## [DATA FOR THIS TASK]
[Start of Attachment]
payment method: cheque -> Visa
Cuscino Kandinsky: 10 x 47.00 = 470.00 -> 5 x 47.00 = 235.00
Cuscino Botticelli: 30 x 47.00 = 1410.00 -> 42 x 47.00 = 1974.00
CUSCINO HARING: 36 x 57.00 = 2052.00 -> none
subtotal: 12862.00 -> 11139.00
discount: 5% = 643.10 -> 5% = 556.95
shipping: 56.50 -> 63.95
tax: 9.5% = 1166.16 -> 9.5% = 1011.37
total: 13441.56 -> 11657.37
[End of Attachment]
[Start of Attachment]
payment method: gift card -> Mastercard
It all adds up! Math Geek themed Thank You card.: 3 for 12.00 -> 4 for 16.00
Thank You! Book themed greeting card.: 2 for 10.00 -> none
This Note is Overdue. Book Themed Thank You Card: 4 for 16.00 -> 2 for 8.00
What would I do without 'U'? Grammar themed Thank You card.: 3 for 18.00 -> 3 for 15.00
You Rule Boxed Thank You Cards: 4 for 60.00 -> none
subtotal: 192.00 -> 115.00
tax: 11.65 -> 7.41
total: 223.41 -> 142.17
[End of Attachment]
## [EXERCISE BRIEF]
Only lines containing the string "Thank" belong in the answer; find them in the data above and copy them.

## [WRITTEN RESPONSE]
It all adds up! Math Geek themed Thank You card.: 3 for 12.00 -> 4 for 16.00
Thank You! Book themed greeting card.: 2 for 10.00 -> none
This Note is Overdue. Book Themed Thank You Card: 4 for 16.00 -> 2 for 8.00
What would I do without 'U'? Grammar themed Thank You card.: 3 for 18.00 -> 3 for 15.00
You Rule Boxed Thank You Cards: 4 for 60.00 -> none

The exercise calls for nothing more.